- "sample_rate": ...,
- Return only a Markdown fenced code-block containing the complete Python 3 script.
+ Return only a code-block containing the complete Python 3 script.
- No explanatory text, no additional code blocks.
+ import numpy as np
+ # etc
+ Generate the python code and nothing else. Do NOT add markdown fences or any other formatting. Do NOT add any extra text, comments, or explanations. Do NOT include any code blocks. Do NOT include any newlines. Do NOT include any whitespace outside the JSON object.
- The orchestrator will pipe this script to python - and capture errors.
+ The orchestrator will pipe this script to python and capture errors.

========================

The records above are to be duplicated word for word.

Response for this exercise:
- "sample_rate": ...,
- Return only a Markdown fenced code-block containing the complete Python 3 script.
+ Return only a code-block containing the complete Python 3 script.
- No explanatory text, no additional code blocks.
+ import numpy as np
+ # etc
+ Generate the python code and nothing else. Do NOT add markdown fences or any other formatting. Do NOT add any extra text, comments, or explanations. Do NOT include any code blocks. Do NOT include any newlines. Do NOT include any whitespace outside the JSON object.
- The orchestrator will pipe this script to python - and capture errors.
+ The orchestrator will pipe this script to python and capture errors.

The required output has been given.